Babad Tanah Jawi, siapa yang tidak kenal buku yang satu ini, khususnya bagi mereka yang mendalami sejarah dan budaya Jawa, Babad Tanah Jawa atau Babad Tanah Jawi ini adalah “buku wajib” yang harus dimiliki bagi mereka yang ingin mempelajari sejarah Jawa. Buku ini seolah menggambarkan sejarah pulau Jawa secara utuh, mulai dari tokoh, asal-usul dan segudang informasi yang katanya sangat “berharga”. Sampai saat ini tidak sedikit fihak yang sangat terkagum-kagum dengan “kitab” yang satu ini. Seolah “kitab” ini adalah kitab “sucinya” bagi orang yang ing in mempelajari budaya Jawa, baik Jawa yang ada di Barat, Tengah maupun Timur.
Sama seperti Naskah Wangsakerta yang penuh kontroversi namun masih sering digunakan, Babad Tanah Jawi sekalipun kontroversi, peminatnyapun juga masih banyak, bahkan dijadikan “bagian penting” atau “standar wajib” dalam menalaah dan mengukur sejarah yang ada di Jawa.
Buku Babad Tanah Jawa yang selama ini banyak beredar ditengah masyarakat adalah “buah karya” dari terjemahan dari Punika Serat Babad Tanah Jawi Wiwit Saking Nabi Adam Doemoegiing Taoen 1647 yang disusun oleh W. L. Olthof di Leiden, Belanda, pada tahun 1941 Masehi. Sebelumnya Versi Meinsma sudah duluan beredar pada tahun 1874 M. Disamping itu secara kebetulan kami juga memiliki edisi buku babad tanah jawa yang disusun oleh Dr. Purwadi, Wirjapanitra, Drs. Suwito. Versi Babad Tanah Jawi sendiri sebenarnya banyak namun sekalipun banyak versi perbedaannya tidak terlalu jauh.

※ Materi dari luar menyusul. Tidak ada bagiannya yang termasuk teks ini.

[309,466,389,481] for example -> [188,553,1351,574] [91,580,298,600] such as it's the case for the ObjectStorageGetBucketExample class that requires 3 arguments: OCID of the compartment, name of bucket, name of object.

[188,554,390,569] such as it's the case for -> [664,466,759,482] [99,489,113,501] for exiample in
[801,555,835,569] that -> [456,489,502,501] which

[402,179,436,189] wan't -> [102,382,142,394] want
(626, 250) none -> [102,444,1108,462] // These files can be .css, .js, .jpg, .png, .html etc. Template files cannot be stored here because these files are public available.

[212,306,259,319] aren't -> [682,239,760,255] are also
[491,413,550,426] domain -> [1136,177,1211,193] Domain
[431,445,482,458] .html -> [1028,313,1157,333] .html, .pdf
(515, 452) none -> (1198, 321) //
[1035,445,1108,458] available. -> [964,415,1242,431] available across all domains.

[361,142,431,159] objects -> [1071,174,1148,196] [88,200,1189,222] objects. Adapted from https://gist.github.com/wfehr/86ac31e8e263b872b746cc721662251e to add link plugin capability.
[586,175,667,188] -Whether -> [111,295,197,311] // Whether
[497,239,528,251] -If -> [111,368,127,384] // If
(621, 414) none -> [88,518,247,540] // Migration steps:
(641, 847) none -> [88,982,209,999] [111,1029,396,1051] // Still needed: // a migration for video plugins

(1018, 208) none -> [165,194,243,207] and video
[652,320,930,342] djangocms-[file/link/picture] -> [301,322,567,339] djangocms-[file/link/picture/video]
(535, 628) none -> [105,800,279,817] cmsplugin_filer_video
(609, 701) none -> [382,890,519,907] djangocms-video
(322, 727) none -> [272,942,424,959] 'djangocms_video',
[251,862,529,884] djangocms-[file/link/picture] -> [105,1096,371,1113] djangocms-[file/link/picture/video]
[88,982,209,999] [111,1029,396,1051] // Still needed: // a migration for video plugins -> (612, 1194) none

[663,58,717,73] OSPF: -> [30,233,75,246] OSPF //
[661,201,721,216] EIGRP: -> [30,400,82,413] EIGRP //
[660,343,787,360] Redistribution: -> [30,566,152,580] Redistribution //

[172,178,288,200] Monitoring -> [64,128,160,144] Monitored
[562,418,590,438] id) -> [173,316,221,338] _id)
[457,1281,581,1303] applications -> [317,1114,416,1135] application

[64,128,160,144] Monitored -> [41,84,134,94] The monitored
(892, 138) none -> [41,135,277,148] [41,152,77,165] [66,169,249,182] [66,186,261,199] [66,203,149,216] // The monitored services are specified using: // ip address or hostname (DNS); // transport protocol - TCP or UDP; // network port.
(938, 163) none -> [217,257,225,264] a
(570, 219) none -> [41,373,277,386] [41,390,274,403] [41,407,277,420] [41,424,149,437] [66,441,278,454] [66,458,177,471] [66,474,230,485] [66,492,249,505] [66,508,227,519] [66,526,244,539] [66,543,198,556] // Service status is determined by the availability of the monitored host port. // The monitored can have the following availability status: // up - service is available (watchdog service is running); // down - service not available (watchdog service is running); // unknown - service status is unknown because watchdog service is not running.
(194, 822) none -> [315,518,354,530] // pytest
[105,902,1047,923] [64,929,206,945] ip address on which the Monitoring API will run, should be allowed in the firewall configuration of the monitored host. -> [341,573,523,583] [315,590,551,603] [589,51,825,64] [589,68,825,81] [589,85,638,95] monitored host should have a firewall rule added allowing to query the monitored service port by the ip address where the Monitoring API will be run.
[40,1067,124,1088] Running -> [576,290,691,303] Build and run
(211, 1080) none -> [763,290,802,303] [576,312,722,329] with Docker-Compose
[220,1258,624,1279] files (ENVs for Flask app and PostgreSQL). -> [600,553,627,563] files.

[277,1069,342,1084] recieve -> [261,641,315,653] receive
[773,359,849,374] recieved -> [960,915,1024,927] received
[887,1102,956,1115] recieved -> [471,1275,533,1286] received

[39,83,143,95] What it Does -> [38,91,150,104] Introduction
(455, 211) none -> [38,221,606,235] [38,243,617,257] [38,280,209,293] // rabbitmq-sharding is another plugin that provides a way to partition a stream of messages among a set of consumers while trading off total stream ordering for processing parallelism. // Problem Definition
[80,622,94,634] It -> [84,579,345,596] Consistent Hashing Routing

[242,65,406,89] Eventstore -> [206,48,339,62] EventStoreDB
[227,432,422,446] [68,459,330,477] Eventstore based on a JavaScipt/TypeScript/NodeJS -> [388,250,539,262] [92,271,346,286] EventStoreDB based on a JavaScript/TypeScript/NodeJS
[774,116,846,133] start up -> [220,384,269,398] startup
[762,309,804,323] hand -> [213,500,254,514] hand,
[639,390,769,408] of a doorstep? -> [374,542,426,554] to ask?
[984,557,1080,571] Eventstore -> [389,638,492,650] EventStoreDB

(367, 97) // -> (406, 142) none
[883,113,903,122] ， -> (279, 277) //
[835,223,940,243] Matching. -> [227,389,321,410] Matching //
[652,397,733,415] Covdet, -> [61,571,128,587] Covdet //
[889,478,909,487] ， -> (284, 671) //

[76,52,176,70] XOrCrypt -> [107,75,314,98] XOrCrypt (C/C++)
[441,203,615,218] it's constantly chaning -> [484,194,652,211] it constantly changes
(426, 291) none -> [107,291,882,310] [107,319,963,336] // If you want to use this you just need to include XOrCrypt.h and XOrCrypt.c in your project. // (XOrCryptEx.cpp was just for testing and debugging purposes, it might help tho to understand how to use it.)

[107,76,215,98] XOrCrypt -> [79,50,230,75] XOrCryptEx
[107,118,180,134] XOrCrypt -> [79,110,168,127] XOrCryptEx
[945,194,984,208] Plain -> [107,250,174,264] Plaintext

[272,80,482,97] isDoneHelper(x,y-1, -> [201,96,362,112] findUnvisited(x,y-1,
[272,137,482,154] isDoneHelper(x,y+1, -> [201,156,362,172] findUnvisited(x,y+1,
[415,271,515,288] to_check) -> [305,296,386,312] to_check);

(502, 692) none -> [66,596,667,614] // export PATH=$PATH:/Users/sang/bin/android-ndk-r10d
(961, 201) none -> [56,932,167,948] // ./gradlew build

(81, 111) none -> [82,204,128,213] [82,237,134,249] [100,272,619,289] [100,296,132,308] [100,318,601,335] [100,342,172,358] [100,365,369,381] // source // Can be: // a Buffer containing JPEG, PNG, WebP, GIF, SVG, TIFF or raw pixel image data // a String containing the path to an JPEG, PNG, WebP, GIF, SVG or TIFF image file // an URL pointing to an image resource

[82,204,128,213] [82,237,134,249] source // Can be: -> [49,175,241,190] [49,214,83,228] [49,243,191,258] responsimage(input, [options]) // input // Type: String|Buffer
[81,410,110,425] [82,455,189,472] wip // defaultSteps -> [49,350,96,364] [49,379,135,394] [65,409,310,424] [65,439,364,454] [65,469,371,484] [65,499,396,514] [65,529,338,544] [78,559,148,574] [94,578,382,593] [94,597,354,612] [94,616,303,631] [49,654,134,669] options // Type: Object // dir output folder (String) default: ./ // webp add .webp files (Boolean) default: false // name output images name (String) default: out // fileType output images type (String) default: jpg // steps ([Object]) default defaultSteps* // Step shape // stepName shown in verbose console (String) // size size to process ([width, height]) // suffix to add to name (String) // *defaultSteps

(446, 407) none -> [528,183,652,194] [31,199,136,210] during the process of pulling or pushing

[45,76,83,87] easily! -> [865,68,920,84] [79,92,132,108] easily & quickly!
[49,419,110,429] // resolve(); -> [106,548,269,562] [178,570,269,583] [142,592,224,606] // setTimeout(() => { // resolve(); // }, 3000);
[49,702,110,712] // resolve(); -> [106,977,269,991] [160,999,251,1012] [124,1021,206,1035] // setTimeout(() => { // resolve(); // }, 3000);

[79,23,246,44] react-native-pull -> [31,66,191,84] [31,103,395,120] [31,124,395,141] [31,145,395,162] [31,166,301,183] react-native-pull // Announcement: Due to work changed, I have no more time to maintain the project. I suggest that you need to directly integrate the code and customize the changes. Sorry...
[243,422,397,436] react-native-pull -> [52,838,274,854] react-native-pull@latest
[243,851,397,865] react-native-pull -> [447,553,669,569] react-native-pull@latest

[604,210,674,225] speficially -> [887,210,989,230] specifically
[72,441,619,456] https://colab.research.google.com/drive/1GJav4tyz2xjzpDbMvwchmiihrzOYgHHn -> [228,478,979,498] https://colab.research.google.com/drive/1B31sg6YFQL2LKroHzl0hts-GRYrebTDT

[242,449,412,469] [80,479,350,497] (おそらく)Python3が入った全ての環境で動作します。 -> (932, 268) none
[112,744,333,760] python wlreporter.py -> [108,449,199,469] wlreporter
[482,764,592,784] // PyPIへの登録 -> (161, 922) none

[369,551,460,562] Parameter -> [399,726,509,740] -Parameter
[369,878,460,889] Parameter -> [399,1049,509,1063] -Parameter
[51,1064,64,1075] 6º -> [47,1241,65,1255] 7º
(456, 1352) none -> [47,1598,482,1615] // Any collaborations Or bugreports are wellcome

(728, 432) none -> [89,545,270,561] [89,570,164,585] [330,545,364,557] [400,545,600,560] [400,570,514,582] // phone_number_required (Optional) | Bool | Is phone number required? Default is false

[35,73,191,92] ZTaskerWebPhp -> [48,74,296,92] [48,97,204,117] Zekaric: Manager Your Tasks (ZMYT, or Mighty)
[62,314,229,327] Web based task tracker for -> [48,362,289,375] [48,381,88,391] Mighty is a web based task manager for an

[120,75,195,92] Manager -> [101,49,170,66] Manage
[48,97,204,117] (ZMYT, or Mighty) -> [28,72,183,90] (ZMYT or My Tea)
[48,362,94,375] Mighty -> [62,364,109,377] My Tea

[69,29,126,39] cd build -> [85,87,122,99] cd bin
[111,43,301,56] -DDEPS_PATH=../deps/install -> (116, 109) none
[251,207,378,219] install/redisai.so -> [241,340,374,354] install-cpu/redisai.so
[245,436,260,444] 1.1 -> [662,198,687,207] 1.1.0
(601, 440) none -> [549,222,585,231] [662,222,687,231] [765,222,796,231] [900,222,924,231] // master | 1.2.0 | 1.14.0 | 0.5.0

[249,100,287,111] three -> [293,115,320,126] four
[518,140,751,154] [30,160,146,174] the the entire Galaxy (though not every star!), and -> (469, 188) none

Seperti pada pengertian babad pada umumnya, di dalam buku ini terdapat cerita-cerita tentang pendirian sebuah negara (kerajaan) dan peristiwa-peristiwa yang terjadi di seputar kerajaan tersebut. Sayangnya sampai saat ini bila kita kaji, isi dari Babad Tanah Jawi masih banyak yang bersifat mitos dan pengkultusan, namun anehnya masih banyak juga yang masih “percaya” penuh dengan isinya. Sampai saat ini buku tersebut sangat digemari banyak fihak, karena dianggap merupakan “gambaran utuh” sejarah di tanah jawa. Kitab ini bahkan sangat dianggap “bermanfaat” dan bisa membantu “wawasan” anda.
”Buku Babad Tanah Jawi sendiri banyak versi, Menurut ahli sejarah Hoesein Djajadiningrat, kalau mau disederhanakan, keragaman versi itu dapat dipilah menjadi dua kelompok. Versi Pertama, babad yang ditulis oleh Carik Braja atas perintah Sunan Paku Buwono III. Tulisan Braja ini lah yang kemudian diedarkan untuk umum pada 1788 Masehi. Sementara versi kedua adalah babad yang diterbitkan oleh Pangeran Adilangu II dengan naskah yang bertahunkan 1722 Masehi. Namun intinya semua isi Buku Babad Jawi yang selama ini beredar sama.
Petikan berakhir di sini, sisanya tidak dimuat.